节点文献

基于谱图理论的人脸表情识别算法研究

Research on Facial Expression Recognition Algorithms Based on Spectral Graph Theory

【作者】 支瑞聪

【导师】 阮秋琦;

【作者基本信息】 北京交通大学 , 信号与信息处理, 2010, 博士

【摘要】 随着信息和计算机技术的飞速发展,人脸面部表情识别技术越来越受到重视。人脸表情识别是智能人机交互的重要基础,该课题涉及图像处理、运动跟踪、模式识别、生理学、心理学等研究领域,是当前国内外模式识别和人工智能领域的研究热点。
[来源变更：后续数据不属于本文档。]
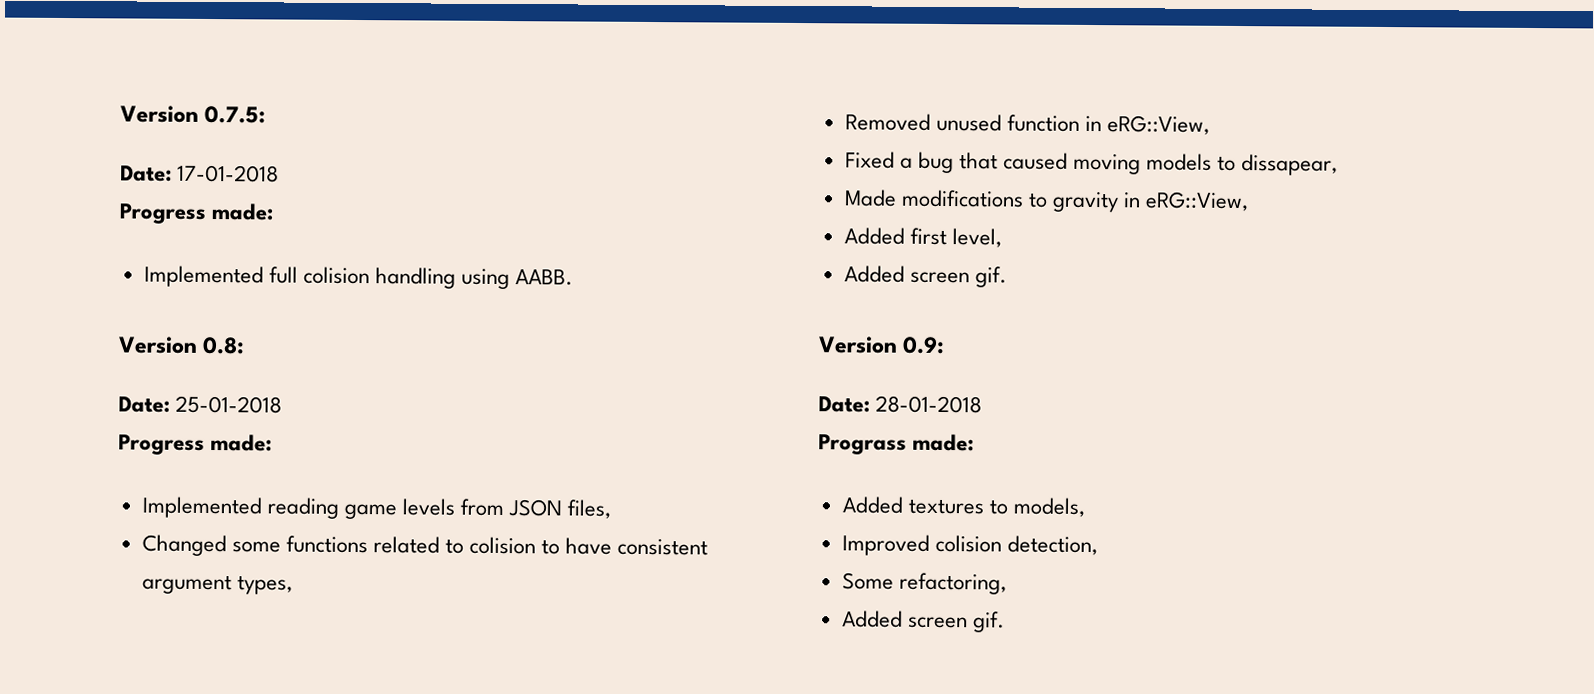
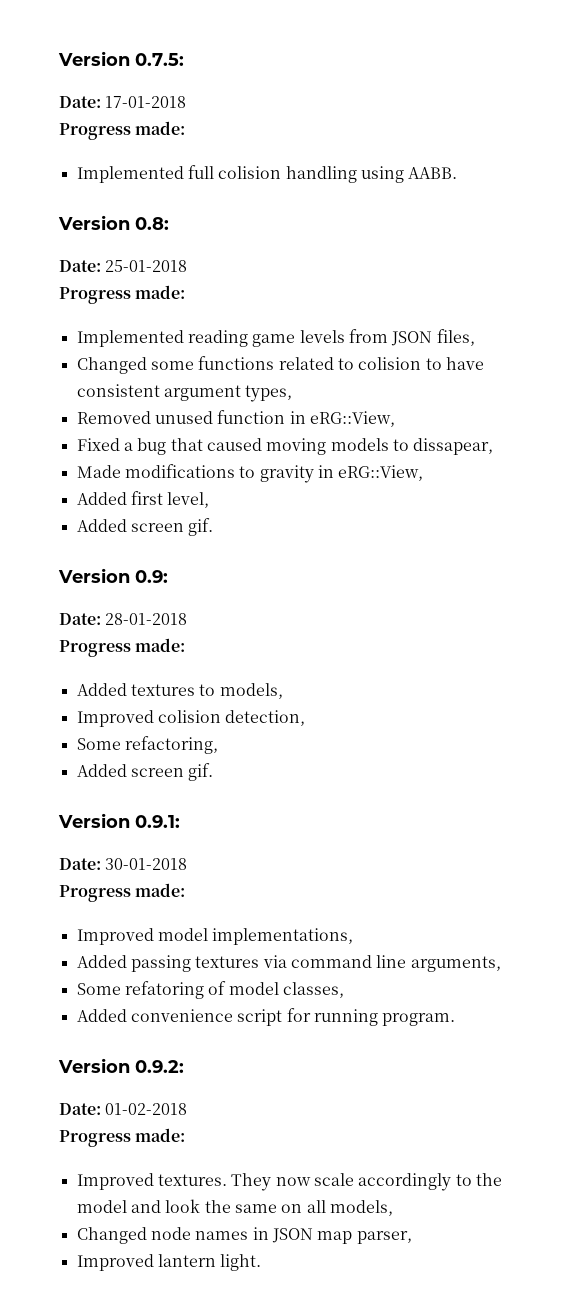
[818,434,907,455] Prograss -> [59,640,131,657] Progress
(1005, 622) none -> [58,813,180,828] [59,858,188,870] [59,883,186,902] [76,928,354,945] [76,955,501,972] [76,981,344,999] [76,1008,456,1026] [58,1058,184,1073] [59,1103,188,1115] [59,1128,186,1147] [76,1173,502,1191] [76,1199,393,1216] [76,1227,412,1244] [76,1254,262,1271] // Version 0.9.1: // Date: 30-01-2018 // Progress made: // Improved model implementations, // Added passing textures via command line arguments, // Some refatoring of model classes, // Added convenience script for running program. // Version 0.9.2: // Date: 01-02-2018 // Progress made: // Improved textures. They now scale accordingly to the model and look the same on all models, // Changed node names in JSON map parser, // Improved lantern light.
本文主要研究人脸表情特征提取的若干问题。基于谱图分析理论,分析表情图像的内在特性,提出能够有效表征人脸表情的特征从而用于分类。主要创新性工作包括:第一,为挖掘人脸表情图像样本的内在结构,采用监督型谱分析方法(SSA)提取表情特征。将人脸表情图像样本表示为图的形式,然后用谱图分析的方法处理这些图的结构。与传统谱聚类方法和其它降维方法相比,监督型谱分析方法具有以下三个优点(1)解决了小样本问题(small-sample-size),可直接对表情样本向量进行矩阵变换,不需要用其它降维方法进行预处理;(2)利用样本的类别信息,将样本点及其关系看做连接图进行分析,映射后的结构也很好的保留了原有图的特性;(3)可以反映数据潜在的非线性特性。实验结果表明它可以有效地提取人脸表情特征,提高人脸表情识别的精确度。第二,为了增强谱分析方法的判别性,提出了基于判别信息的谱分析方法(DSA)。谱分析方法主要保留数据的非线性局部结构,即同类样本点之间的近邻关系,而忽略了不同表情类别之间的关系,从而影响表情分类结果。针对这个问题,我们在谱分析算法中引入判别信息,同时考虑数据集的非线性局部结构和非线性外部结构,在保留样本点近邻关系的基础上也保留表情类别之间的近邻关系,从而得到判别性能更强的人脸表情特征。第三,为了解决基于向量的特征降维方法数据矩阵维数过高,计算量大等问题,提出基于二维图像的模糊判别性局部保留映射算法(2D-FDLPP)。将模糊性和判别性引入监督型局部保留映射算法,并扩展到基于二维图像矩阵。基于图像矩阵的二维降维方法不需要将二维图像转换为一维向量,直接对二维图像矩阵进行特征提取运算,克服了矩阵奇异等问题,且提取的特征中包含更多图像信息。在二维局部保留映射算法的基础上,利用模糊方法计算样本类别隶属度,构建模糊权重矩阵,从而分散相似表情类别之间的近似特征。此外,将表征表情类别间近邻关系的加权类间离散度引入目标函数,使其同时考虑样本近邻点之间的局部保留特性和表情类别之间的局部保留特性,得到判别性强的表情特征。第四,提出基于图的稀疏非负矩阵分解方法(GSNMF)并用于提取人脸表情特征。常用的基于矩阵分解的特征降维方法所得到的分解矩阵中常包含负数,而负数在表情图像分析中是没有意义的。因此,我们基于非负矩阵分解的思想,对矩阵分解添加非负性约束。同时,根据谱图理论,将图的保留约束及稀疏性约束引入非负矩阵分解,得到表征面部各部分的基图像,进行线性组合从而表征整幅表情图像。此外,提出求解约束条件下的非负矩阵分解方法的投影梯度方法框架。为保证特征分解后局部最小值的平稳性,采用投影梯度方法寻求分解矩阵,从而保证结果是满足最优化条件的最优解。大量实验证明了该方法在表情识别中的有效性,且对面部部分遮挡的表情图像具有一定鲁棒性。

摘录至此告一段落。